LAS VEGAS -- The Latest on a gun control forum for presidential candidates in Las Vegas (all times local):
Beto O'Rourke is accusing one of his rivals for the Democratic presidential nomination of being "afraid of doing the right thing right now" when it comes to guns.
O'Rourke, a former Texas congressman, was speaking about South Bend, Indiana, Mayor Pete Buttigieg. Both attended a gun policy forum Wednesday in Las Vegas.
O'Rourke supports a mandatory government buyback program for assault-style weapons. Buttigieg says such a policy has "mixed results" and likened it to a "shiny object" that makes it harder to pass other gun control policies now.
O'Rourke says that many Americans support gun buyback and that "it's time to lead."
O’Rourke himself was criticized earlier in the day by New Jersey Sen. Cory Booker, who said O'Rourke only supported a gun licensing program after the shooting in his hometown of El Paso, Texas.
Former Arizona congresswoman Gabrielle Giffords is kicking off a gun control forum with presidential candidates in Las Vegas by calling for Democrats, Republicans and independents to come together and “be responsible” and fight for change.
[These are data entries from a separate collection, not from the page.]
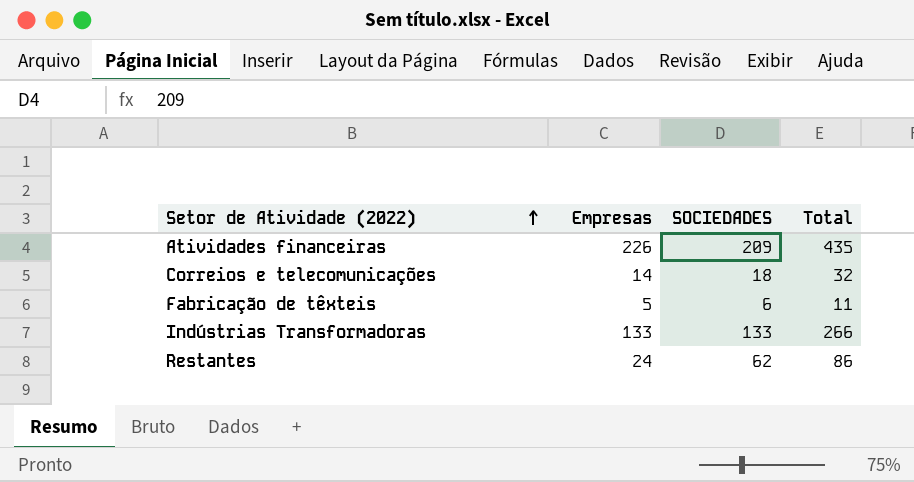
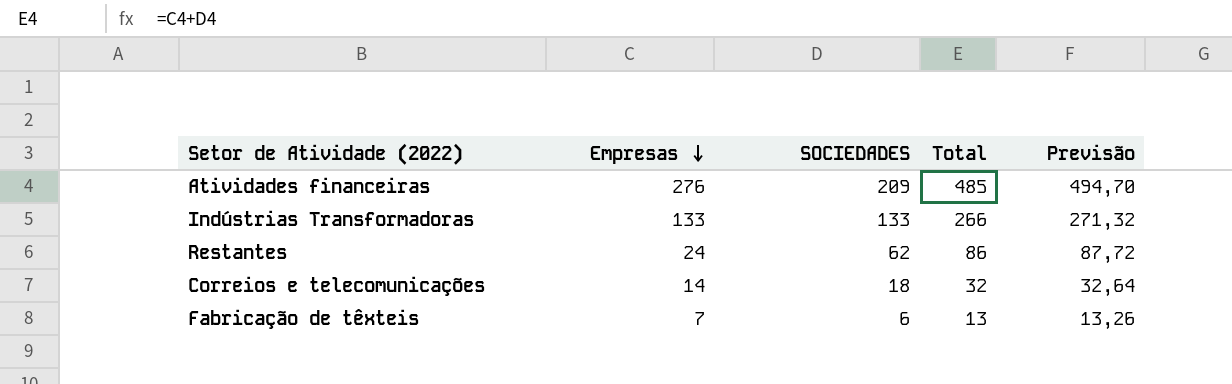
row order: Setor de Atividade (2022) ascending -> Empresas descending
column Previsão | formula: none -> [Total] * 1,02
Atividades financeiras | Empresas: 226 -> 276
Atividades financeiras | Total: 435 -> 485
Fabricação de têxteis | Empresas: 5 -> 7
Fabricação de têxteis | Total: 11 -> 13

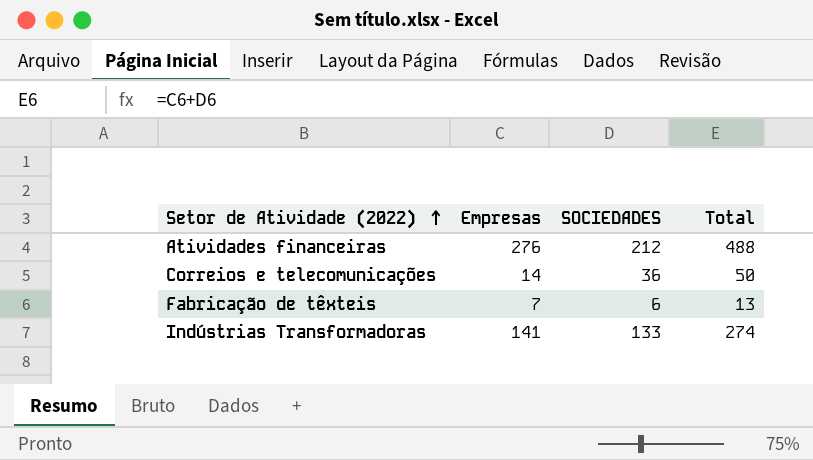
row order: Empresas descending -> Setor de Atividade (2022) ascending
column Previsão | formula: [Total] * 1,02 -> none
row Restantes: 24 | 62 | 86 | 87,72 -> none
Atividades financeiras | SOCIEDADES: 209 -> 212
Atividades financeiras | Total: 485 -> 488
Correios e telecomunicações | SOCIEDADES: 18 -> 36
Correios e telecomunicações | Total: 32 -> 50
Indústrias Transformadoras | Empresas: 133 -> 141
Indústrias Transformadoras | Total: 266 -> 274

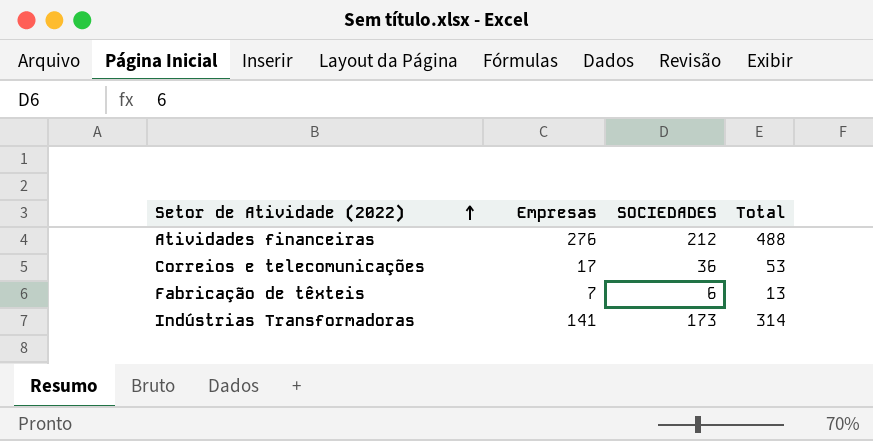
Correios e telecomunicações | Empresas: 14 -> 17
Correios e telecomunicações | Total: 50 -> 53
Indústrias Transformadoras | SOCIEDADES: 133 -> 173
Indústrias Transformadoras | Total: 274 -> 314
Giffords was on stage with March For Our Lives student activists and Connecticut Democratic Sen. Chris Murphy. She said “stopping gun violence takes courage” and new ideas.
Giffords was shot and gravely wounded during a constituent meeting in Tucson, Arizona in 2011. She went on to set up a gun control advocacy organization, which co-hosted Wednesday’s event.
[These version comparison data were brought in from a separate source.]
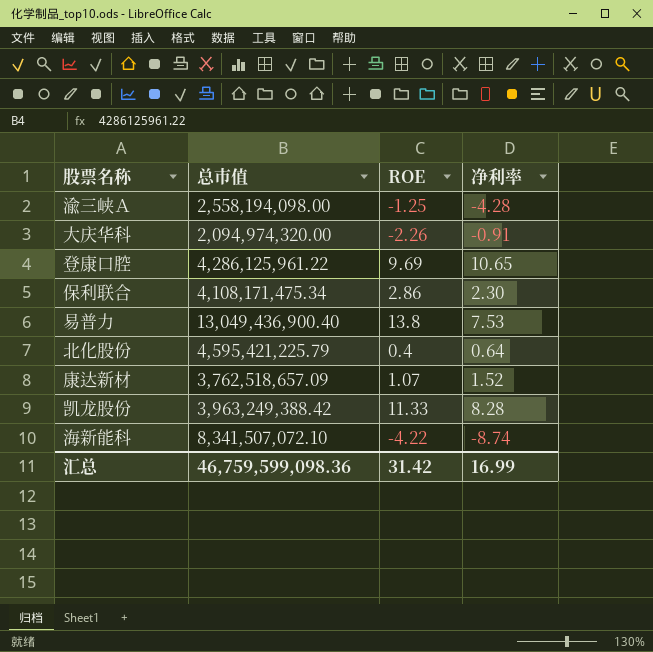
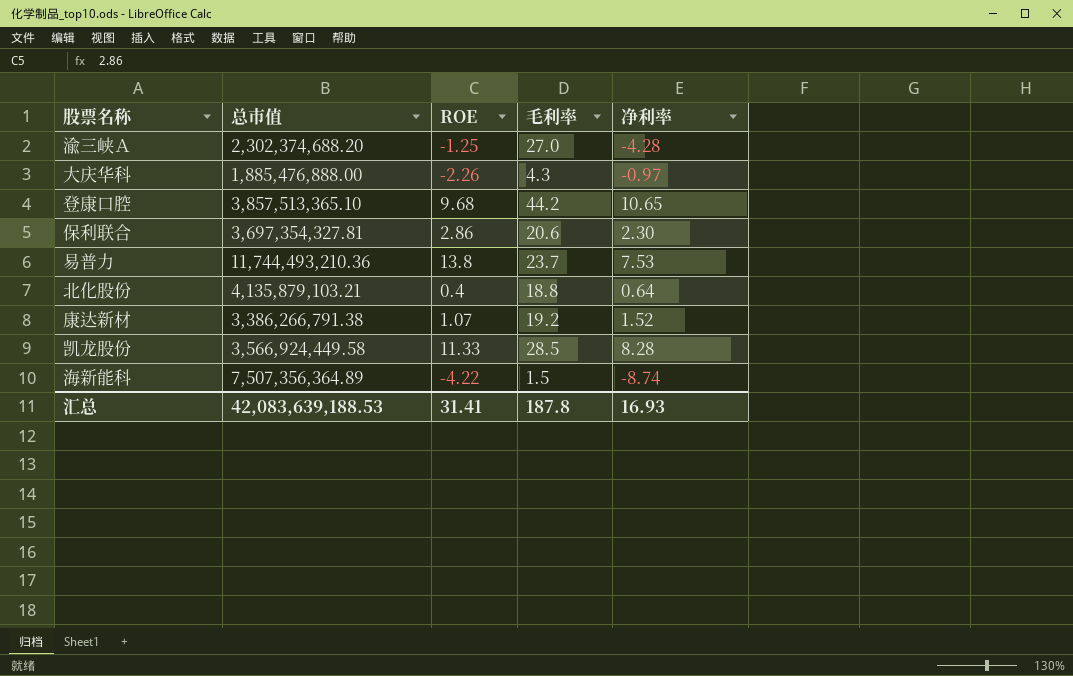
column 毛利率 | position: none -> 4
渝三峡Ａ | 总市值: 2,558,194,098.00 -> 2,302,374,688.20
大庆华科 | 总市值: 2,094,974,320.00 -> 1,885,476,888.00
大庆华科 | 净利率: -0.91 -> -0.97
登康口腔 | 总市值: 4,286,125,961.22 -> 3,857,513,365.10
登康口腔 | ROE: 9.69 -> 9.68
保利联合 | 总市值: 4,108,171,475.34 -> 3,697,354,327.81
易普力 | 总市值: 13,049,436,900.40 -> 11,744,493,210.36
北化股份 | 总市值: 4,595,421,225.79 -> 4,135,879,103.21
康达新材 | 总市值: 3,762,518,657.09 -> 3,386,266,791.38
凯龙股份 | 总市值: 3,963,249,388.42 -> 3,566,924,449.58
海新能科 | 总市值: 8,341,507,072.10 -> 7,507,356,364.89
汇总 | 总市值: 46,759,599,098.36 -> 42,083,639,188.53
汇总 | ROE: 31.42 -> 31.41
汇总 | 净利率: 16.99 -> 16.93

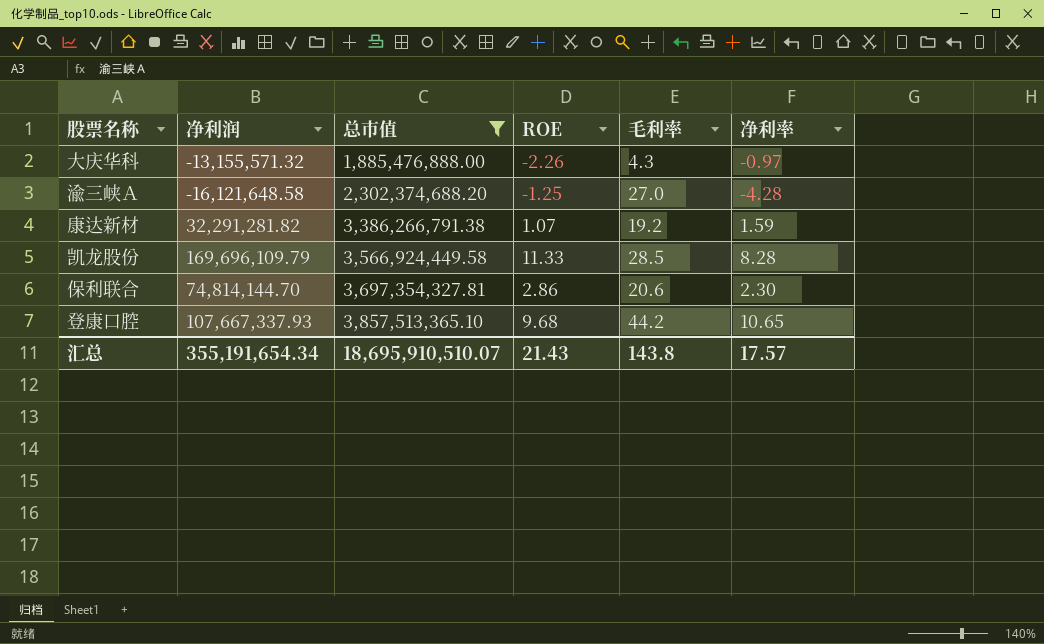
filter: none -> 总市值 <= 3,857,513,365.10
row order: none -> 总市值 ascending
column 净利润 | position: none -> 2
康达新材 | 净利率: 1.52 -> 1.59
汇总 | 总市值: 42,083,639,188.53 -> 18,695,910,510.07
汇总 | ROE: 31.41 -> 21.43
汇总 | 毛利率: 187.8 -> 143.8
汇总 | 净利率: 16.93 -> 17.57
Nine of the 10 leading presidential candidates were expected to attend and speak about gun violence. Vermont Sen. Bernie Sanders canceled his appearance after having a heart procedure for a blocked artery Tuesday night.
As impeachment fever overtakes Washington, the progress made on stemming gun violence risks falling by the wayside. But gun control advocates are determined to prevent that from happening.
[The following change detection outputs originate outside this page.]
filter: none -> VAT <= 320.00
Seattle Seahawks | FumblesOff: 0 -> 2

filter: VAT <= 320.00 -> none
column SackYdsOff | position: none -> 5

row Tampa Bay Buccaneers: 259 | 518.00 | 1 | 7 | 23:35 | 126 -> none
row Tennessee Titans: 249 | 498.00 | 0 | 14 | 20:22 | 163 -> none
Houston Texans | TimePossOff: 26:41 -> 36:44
Ten White House hopefuls will be in Las Vegas for a forum on gun policy on Wednesday — almost two years to the day after a gunman killed 58 people at a country music festival on the Las Vegas Strip in the deadliest mass shooting in modern American history.
The forum is an effort to keep gun violence front and center of the debate.
Polls show that a majority of Americans favor stricter gun laws. But negotiations between President Donald Trump's administration and lawmakers over background checks have stalled in recent weeks. The effort faced long odds even before the impeachment inquiry.